• **WHAT IS NEEDED**:
Extract only the lines running from the top of the entries to the line that holds "-24,7 +24,7 @@". Include that line and omit the pictures.

↓↓↓

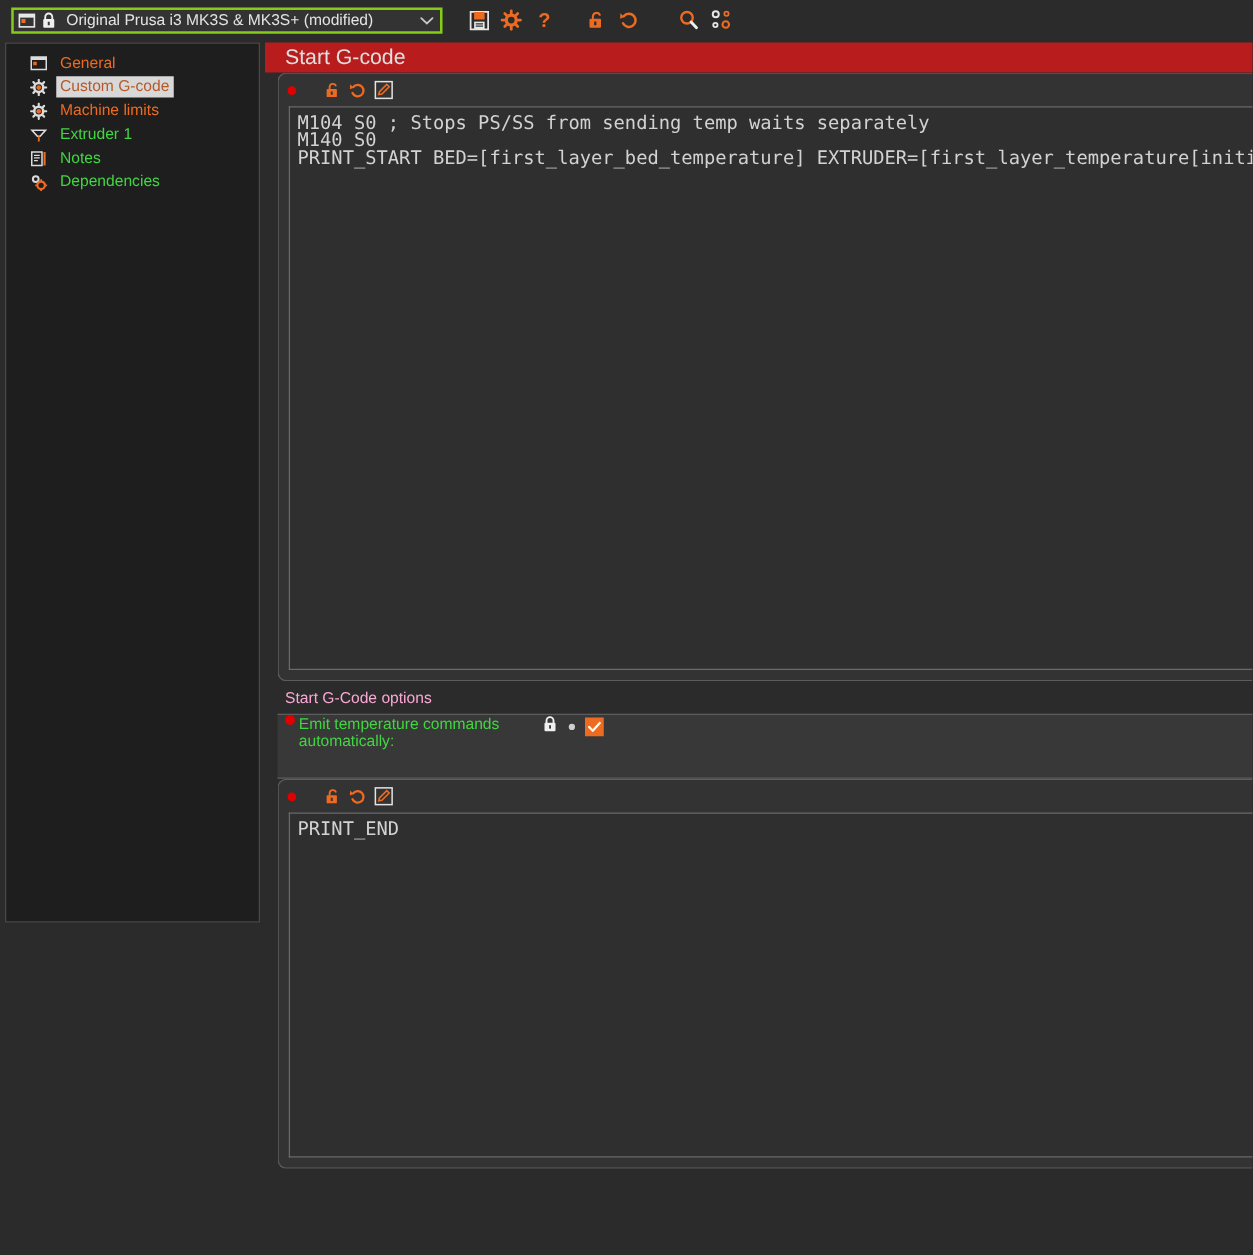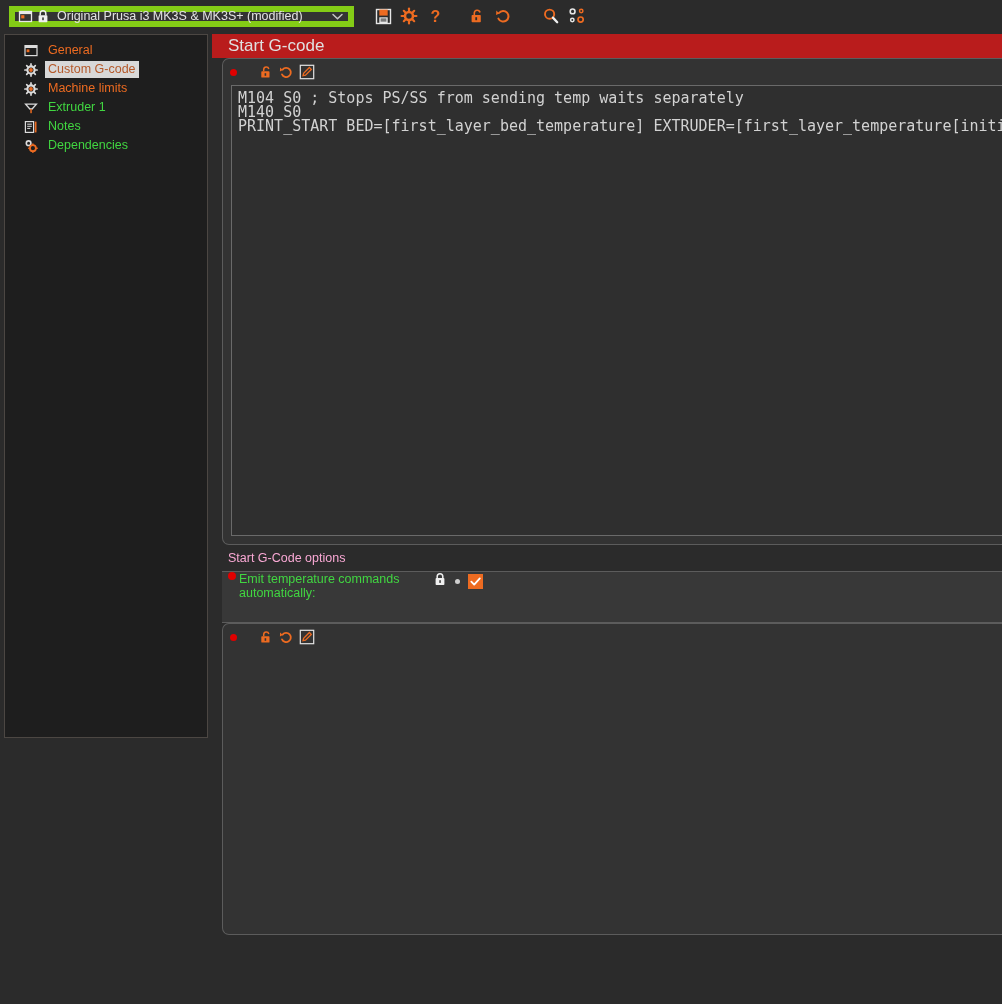--- a/index.html
+++ b/index.html
@@ -31,7 +31,7 @@
     width: 345px;
     height: 21px;
     background: #333333;
-    border: 6px solid #84cc16;
+    border: 2px solid #84cc16;
     display: flex;
     align-items: center;
     box-sizing: border-box;

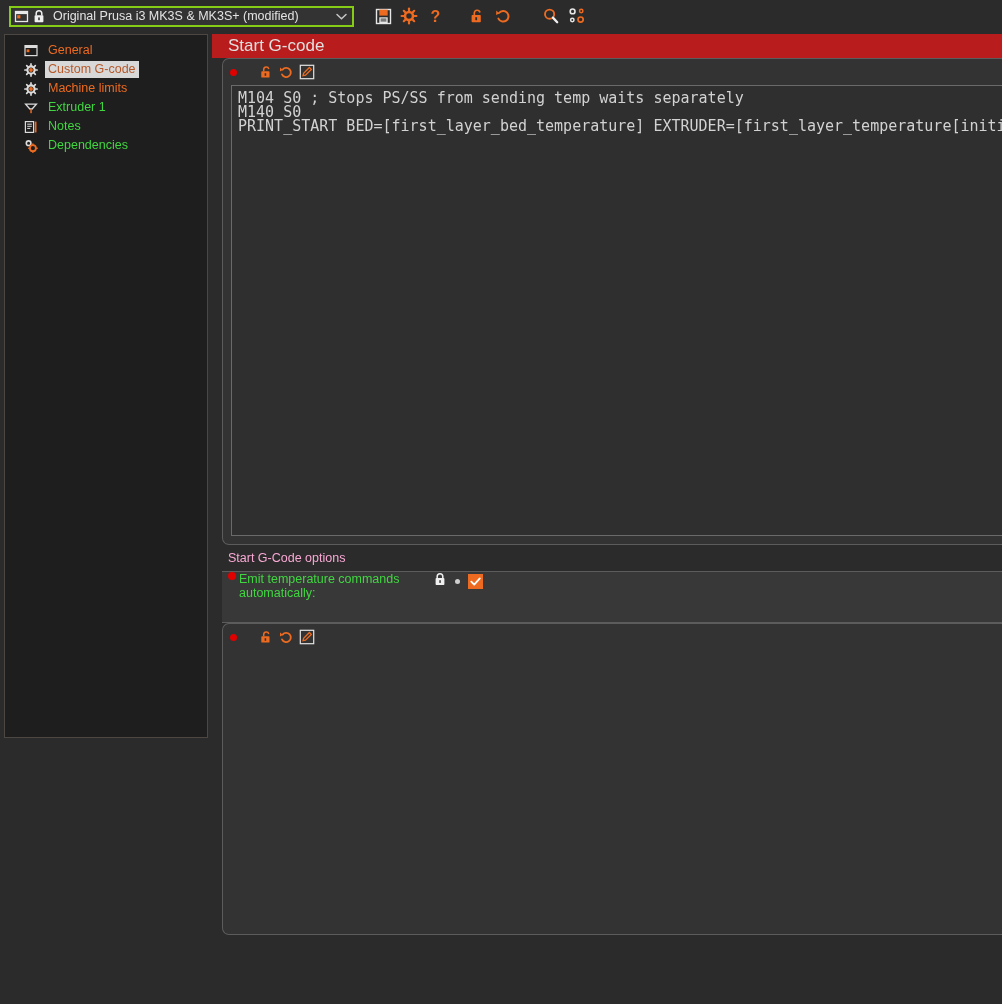--- a/index.html
+++ b/index.html
@@ -477,6 +477,7 @@
         </svg>
       </span>
     </div>
+    <div class="code-area" id="end-code">PRINT_END</div>
   </div>
 
 </div>

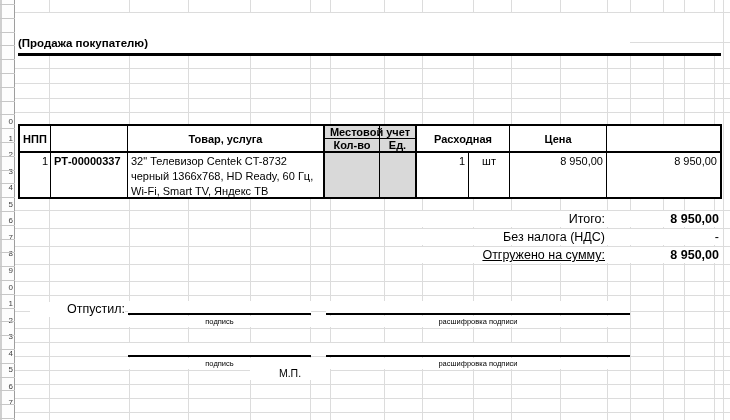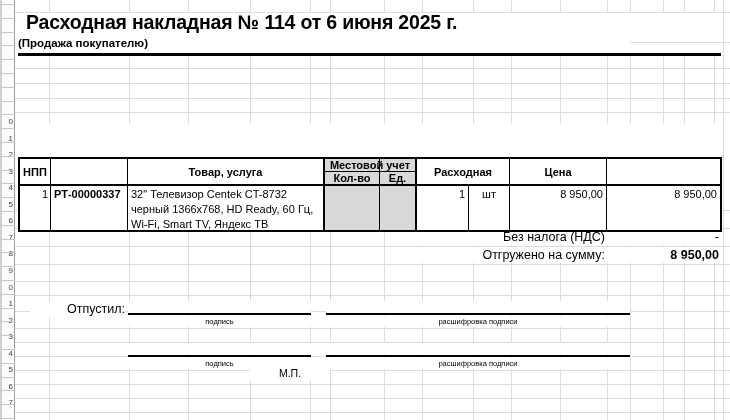--- a/index.html
+++ b/index.html
@@ -183,7 +183,6 @@
       <div class="striphline" style="left: 0px; top: 418px; width: 15px; height: 1px;"></div>
     </div>
 
-  <div class="doc" id="title">Расходная накладная № 114 от 6 июня 2025 г.</div>
   <div class="doc" id="subtitle">(Продажа покупателю)</div>
   <div class="doc" id="titlerule"></div>
 

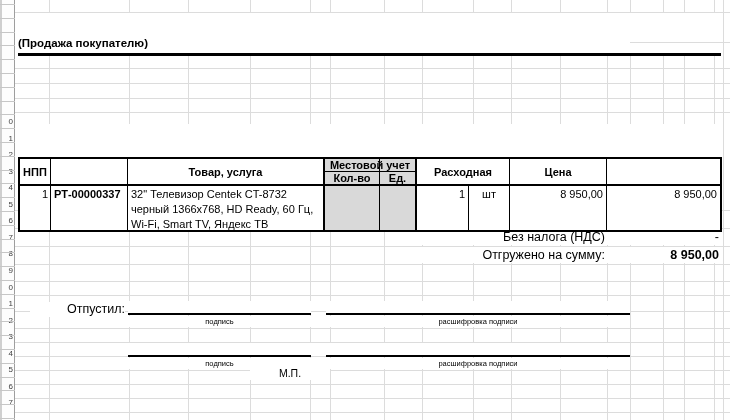--- a/index.html
+++ b/index.html
@@ -24,7 +24,7 @@
   #titlerule{ left:18px; top:53px; width:703px; height:2.5px; background:#000; }
 
   
-  #invtable { position:absolute; left:18px; top:124px; width:704px; height:75px; z-index:4; background:#fff;margin-top:33px; }
+  #invtable { position:absolute; left:18px; top:124px; width:704px; height:75px; z-index:4; background:#fff; }
   #invtable .fill  { position:absolute; background:#d9d9d9; }
   #invtable .bline { position:absolute; background:#000; }
   .cell { position:absolute; display:flex; align-items:center; justify-content:center;

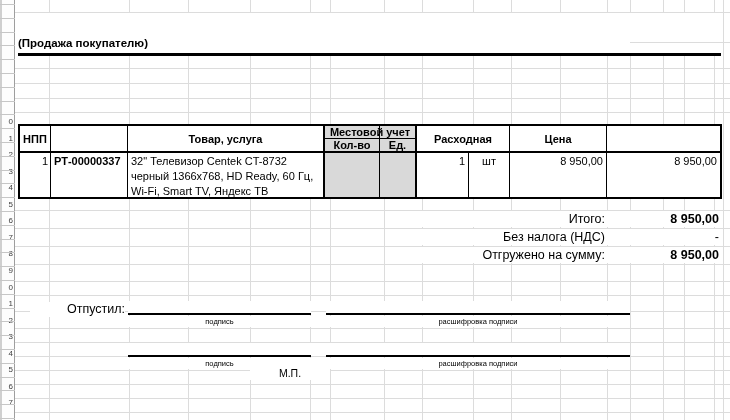--- a/index.html
+++ b/index.html
@@ -230,7 +230,7 @@
   <div class="tot-value tot-bold" style="top:211px;">8 950,00</div>
   <div class="tot-label" style="top:229px;">Без налога (НДС)</div>
   <div class="tot-value" style="top:229px;">-</div>
-  <div class="tot-label" style="top:247px;">Отгружено на сумму:</div>
+  <div class="tot-label" style="top:247px;text-decoration:underline;">Отгружено на сумму:</div>
   <div class="tot-value tot-bold" style="top:247px;">8 950,00</div>
 
   <div class="sig-label" style="top:302px;">Отпустил:</div>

↑↑↑

• **OUTPUT FOR THIS TASK**:
--- a/index.html
+++ b/index.html
@@ -31,7 +31,7 @@
     width: 345px;
     height: 21px;
     background: #333333;
-    border: 6px solid #84cc16;
+    border: 2px solid #84cc16;
     display: flex;
     align-items: center;
     box-sizing: border-box;

--- a/index.html
+++ b/index.html
@@ -477,6 +477,7 @@
         </svg>
       </span>
     </div>
+    <div class="code-area" id="end-code">PRINT_END</div>
   </div>
 
 </div>

--- a/index.html
+++ b/index.html
@@ -183,7 +183,6 @@
       <div class="striphline" style="left: 0px; top: 418px; width: 15px; height: 1px;"></div>
     </div>
 
-  <div class="doc" id="title">Расходная накладная № 114 от 6 июня 2025 г.</div>
   <div class="doc" id="subtitle">(Продажа покупателю)</div>
   <div class="doc" id="titlerule"></div>
 

--- a/index.html
+++ b/index.html
@@ -24,7 +24,7 @@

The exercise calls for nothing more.